ORCCA Rational Functions

Section 8.2 Rational Functions

In this section, we will learn about rational functions, which are ratios of two polynomial functions. Creating this ratio inherently requires division and we'll explore the effect this has on the domain of the function.

Subsection 8.2.1 Introduction to Rational Functions

Definition 8.2.1. Rational Function.

A rational function \(f\) is a function in the form

\begin{equation*} f(x)=\frac{P(x)}{Q(x)} \end{equation*}

where \(P\) and \(Q\) are polynomial functions, but \(Q\) is not the constant zero function.

Example 8.2.2.

The following functions are examples of rational functions.

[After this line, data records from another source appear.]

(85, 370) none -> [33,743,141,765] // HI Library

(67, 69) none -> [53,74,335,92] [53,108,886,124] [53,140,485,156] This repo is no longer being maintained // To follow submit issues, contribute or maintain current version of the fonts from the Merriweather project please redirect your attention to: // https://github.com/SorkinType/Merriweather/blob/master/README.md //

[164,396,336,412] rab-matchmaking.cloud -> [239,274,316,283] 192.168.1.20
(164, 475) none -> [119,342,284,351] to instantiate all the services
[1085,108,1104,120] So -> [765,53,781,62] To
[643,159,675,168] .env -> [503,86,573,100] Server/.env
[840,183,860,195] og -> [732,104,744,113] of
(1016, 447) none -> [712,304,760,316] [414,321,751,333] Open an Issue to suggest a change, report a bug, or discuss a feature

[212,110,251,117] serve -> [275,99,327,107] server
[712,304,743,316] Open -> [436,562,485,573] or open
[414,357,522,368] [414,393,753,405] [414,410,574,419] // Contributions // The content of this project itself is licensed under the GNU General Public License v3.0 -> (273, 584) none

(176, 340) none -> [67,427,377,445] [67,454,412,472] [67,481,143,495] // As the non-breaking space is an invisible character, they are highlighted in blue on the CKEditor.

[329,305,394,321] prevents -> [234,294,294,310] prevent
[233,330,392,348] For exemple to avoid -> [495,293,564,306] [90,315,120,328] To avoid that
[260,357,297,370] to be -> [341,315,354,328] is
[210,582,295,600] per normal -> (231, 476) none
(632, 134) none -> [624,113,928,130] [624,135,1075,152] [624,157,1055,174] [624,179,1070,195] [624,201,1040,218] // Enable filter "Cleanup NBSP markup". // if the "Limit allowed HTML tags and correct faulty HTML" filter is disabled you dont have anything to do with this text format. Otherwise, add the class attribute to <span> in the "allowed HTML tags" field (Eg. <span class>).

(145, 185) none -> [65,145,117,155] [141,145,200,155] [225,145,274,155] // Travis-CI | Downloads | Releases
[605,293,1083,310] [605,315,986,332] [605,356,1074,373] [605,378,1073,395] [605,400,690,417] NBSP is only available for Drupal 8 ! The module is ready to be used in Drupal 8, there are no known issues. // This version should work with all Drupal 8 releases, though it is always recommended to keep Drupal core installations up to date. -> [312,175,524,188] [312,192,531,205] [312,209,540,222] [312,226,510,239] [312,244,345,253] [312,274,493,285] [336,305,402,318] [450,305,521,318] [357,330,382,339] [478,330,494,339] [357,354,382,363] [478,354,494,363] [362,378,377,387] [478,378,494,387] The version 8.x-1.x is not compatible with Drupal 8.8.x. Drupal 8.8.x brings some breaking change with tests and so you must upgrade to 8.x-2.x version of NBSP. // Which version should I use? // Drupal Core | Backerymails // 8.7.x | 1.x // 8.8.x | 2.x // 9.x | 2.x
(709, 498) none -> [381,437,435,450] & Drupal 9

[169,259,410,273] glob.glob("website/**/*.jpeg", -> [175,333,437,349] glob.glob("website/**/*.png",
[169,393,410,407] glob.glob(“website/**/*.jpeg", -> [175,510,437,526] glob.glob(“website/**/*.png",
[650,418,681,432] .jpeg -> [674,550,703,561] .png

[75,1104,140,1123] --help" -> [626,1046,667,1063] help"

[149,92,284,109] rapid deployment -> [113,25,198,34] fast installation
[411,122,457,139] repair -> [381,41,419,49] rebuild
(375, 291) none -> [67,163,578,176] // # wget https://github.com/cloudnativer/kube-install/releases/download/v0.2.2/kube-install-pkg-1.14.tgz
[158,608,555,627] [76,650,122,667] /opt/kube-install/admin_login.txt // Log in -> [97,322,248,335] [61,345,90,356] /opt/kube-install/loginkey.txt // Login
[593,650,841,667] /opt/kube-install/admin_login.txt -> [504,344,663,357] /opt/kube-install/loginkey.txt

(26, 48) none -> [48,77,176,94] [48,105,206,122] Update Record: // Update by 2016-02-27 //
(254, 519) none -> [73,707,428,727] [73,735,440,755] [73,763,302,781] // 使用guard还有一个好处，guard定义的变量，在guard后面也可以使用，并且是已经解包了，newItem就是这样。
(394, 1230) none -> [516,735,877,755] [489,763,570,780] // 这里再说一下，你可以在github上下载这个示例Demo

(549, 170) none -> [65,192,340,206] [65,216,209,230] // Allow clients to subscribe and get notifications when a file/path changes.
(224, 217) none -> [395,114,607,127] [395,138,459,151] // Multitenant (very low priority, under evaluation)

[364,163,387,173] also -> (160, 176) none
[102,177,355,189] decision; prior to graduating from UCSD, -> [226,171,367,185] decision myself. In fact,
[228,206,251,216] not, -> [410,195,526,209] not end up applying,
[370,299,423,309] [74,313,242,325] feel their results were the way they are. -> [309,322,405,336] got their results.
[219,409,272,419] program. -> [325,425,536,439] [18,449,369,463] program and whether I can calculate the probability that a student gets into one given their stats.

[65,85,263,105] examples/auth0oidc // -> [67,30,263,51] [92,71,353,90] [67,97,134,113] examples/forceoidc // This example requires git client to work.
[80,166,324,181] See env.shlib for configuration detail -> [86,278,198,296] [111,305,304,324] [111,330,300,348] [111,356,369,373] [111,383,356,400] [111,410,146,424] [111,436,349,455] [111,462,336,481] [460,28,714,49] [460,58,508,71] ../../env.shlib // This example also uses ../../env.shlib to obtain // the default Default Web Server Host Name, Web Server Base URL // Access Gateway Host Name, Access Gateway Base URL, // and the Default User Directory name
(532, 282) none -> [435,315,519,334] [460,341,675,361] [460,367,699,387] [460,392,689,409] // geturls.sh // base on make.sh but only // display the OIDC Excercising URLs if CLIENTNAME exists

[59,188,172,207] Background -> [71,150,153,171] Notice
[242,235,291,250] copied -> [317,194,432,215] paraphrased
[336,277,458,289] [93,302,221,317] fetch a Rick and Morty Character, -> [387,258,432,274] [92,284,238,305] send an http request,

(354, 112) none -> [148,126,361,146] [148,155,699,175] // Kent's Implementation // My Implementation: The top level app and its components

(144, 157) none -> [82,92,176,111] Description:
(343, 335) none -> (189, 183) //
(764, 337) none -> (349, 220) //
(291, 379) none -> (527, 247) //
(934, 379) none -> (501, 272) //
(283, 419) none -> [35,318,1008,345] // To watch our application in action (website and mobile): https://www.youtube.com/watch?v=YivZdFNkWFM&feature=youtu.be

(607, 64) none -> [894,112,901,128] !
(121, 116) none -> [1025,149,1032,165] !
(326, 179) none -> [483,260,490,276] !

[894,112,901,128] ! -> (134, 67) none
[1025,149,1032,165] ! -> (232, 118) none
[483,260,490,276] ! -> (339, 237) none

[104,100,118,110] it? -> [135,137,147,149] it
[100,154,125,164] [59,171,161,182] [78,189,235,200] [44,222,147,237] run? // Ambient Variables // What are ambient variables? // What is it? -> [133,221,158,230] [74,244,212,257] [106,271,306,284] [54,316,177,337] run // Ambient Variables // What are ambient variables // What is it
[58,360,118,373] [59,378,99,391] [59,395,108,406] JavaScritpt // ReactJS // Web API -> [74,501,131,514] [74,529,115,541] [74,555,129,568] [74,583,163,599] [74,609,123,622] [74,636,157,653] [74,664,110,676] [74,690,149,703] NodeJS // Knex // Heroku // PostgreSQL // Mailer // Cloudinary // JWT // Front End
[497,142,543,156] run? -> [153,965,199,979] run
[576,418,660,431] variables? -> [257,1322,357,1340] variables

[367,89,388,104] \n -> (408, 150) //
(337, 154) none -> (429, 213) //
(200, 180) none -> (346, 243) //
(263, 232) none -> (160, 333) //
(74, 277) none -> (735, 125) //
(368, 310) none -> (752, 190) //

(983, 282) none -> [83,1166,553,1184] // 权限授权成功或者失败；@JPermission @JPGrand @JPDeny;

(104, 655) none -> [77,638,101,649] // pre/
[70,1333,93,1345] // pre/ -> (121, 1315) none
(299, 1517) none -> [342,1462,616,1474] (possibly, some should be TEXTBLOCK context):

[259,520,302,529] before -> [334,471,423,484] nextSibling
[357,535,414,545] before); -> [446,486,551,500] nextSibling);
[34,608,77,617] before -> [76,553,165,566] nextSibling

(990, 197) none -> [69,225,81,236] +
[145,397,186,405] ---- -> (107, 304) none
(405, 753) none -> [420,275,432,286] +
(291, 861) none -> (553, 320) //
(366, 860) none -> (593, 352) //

\begin{equation*} f(x)=\frac{3x-5}{4x^2+7x-1} \end{equation*}

\begin{equation*} g(x)=\frac{2}{x+5} \end{equation*}

\begin{equation*} h(x)=\frac{5x^2-8x+9}{3x^3+2x^2-4x+10} \end{equation*}

Notice that each of these functions is the result of dividing a polynomial expression, which can include a constant, by another polynomial expression (except for zero). This is what makes each of them a rational function.

Checkpoint 8.2.3.

Subsection 8.2.2 Finding the Domain of a Rational Function

Recall that the domain of a function is the collection of all valid input values for that function. Since a rational function is the quotient of two polynomials, there is a possibility that there will be division by zero, which will make the rational expression undefined. This will occur whenever the polynomial in the denominator is equal to zero.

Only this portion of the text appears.